(241b) Improving Robustness of Machine Learning Modeling of Nonlinear Processes Using Lipschitz-Constrained Neural Networks | AIChE

(241b) Improving Robustness of Machine Learning Modeling of Nonlinear Processes Using Lipschitz-Constrained Neural Networks

Authors 

Xiao, M. - Presenter, National University of Singapore
Tan Gian Yion, W., National University of Singapore
Neural networks (NNs) have become a popular method for modeling complex nonlinear processes in model predictive control. Despite their reported success, one pertinent issue that arises is that they could potentially be sensitive to small input disturbances, rendering them unsuitable for performance-critical applications. Additionally, adversarial input disturbances can also be generated to intentionally cause drastic changes in the NN output (Szegedy et al. (2013)). Another prominent issue in the development of NNs is over-fitting, where the networks perform well on the training data but fail to generalize to the entire domain of application. This is especially true in the presence of data noise, where the trained NN inadvertently learns the data noise (Ying (2019)). Other factors that might trigger over-fitting include insufficient data points and an excessively large hypothesis class in terms of large weights, number of neurons, and deep architectures. Current techniques to mitigate overfitting include regularization (Moore and DeNero (2011)), dropout (Baldi and Sadowski (2014)) and defining a predetermined predicate to terminate training (Baldi and Sadowski (2013)). However, these methods usually involve predefined hyperparameters and do not have provably correct guarantees on the training error itself.

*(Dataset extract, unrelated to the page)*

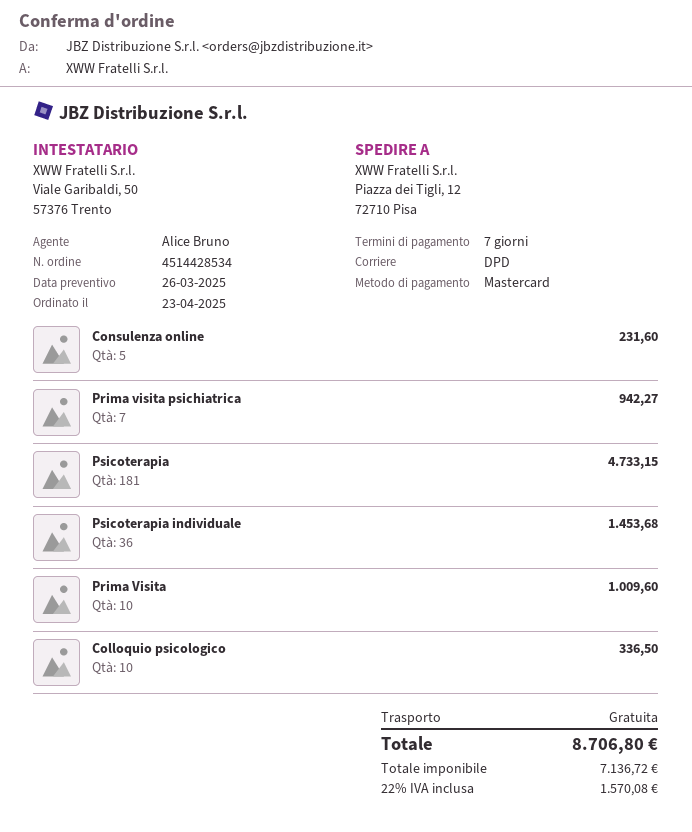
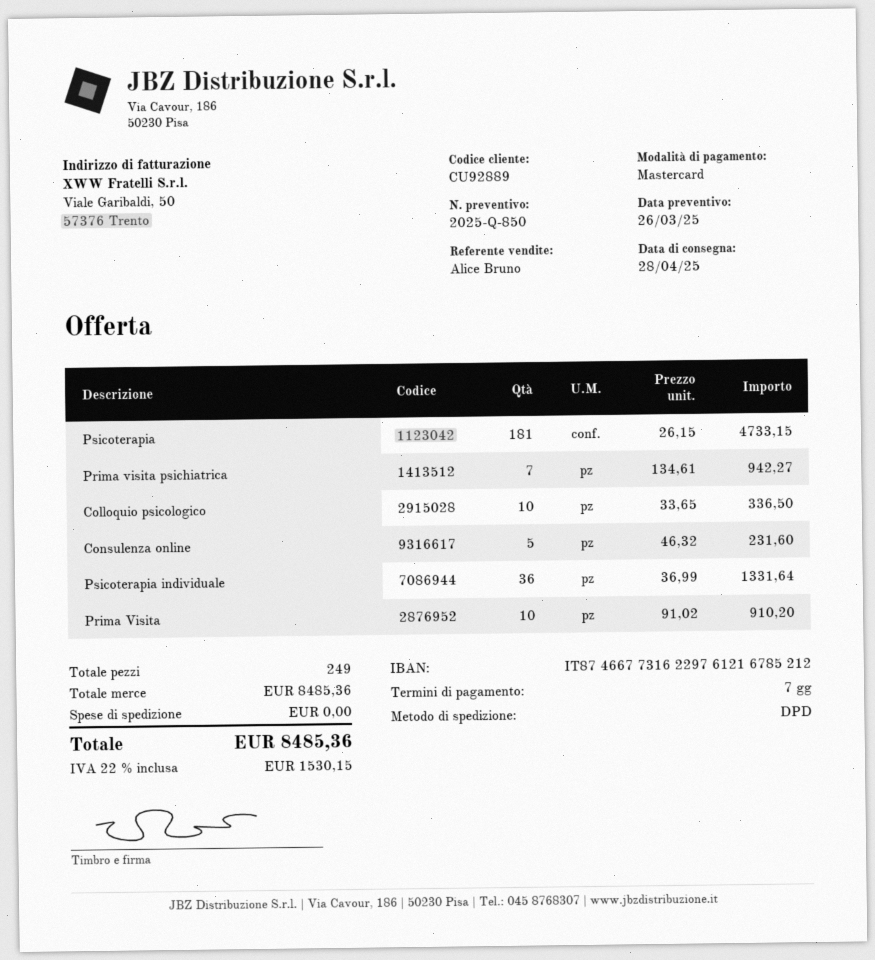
Psicoterapia individuale: 36 for 1453.68 -> 36 for 1331.64
Prima Visita: 10 for 1009.60 -> 10 for 910.20
tax: 22% = 1570.08 -> 22% = 1530.15
total: 8706.80 -> 8485.36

To resolve these issues, we propose the use of Lipschitz-Constrained NNs (LCNNs) to model nonlinear processes. LCNNs have gained recent attention since they can reduce input sensitivity by maintaining a low Lipschitz constant and prevent overfitting by maintaining a low hypothesis complexity. In this work, we first prove a universal approximation theorem for LCNNs using SpectralDense layers (Serrurier et al. (2021)) to show that despite their lowered hypothesis complexity, they can approximate any 1-Lipschitz continuous function. Next, we develop a probabilistic bound on their generalization error by computing a size-dependent upper bound for their empirical Rademacher Complexity (ERC). Subsequently, we incorporate the LCNNs into the model predictive control (MPC) scheme, and a chemical process example is utilized to demonstrate that the LCNN-based MPC outperforms the MPC using conventional feedforward NNs in the presence of training data noise. Furthermore, due to the improved robustness of LCNNs, we also investigate the integration of LCNNs with autoencoders to improve the performance of model order reduction by effectively learning a low-dimensional representation of data embedded in a high-dimensional space even in the presence of data noise.

References

Baldi, P., Sadowski, P., 2014. The dropout learning algorithm. Artificial intelligence 210, 78–122

Baldi, P., Sadowski, P.J., 2013. Understanding dropout. Advances in neural information processing systems 26.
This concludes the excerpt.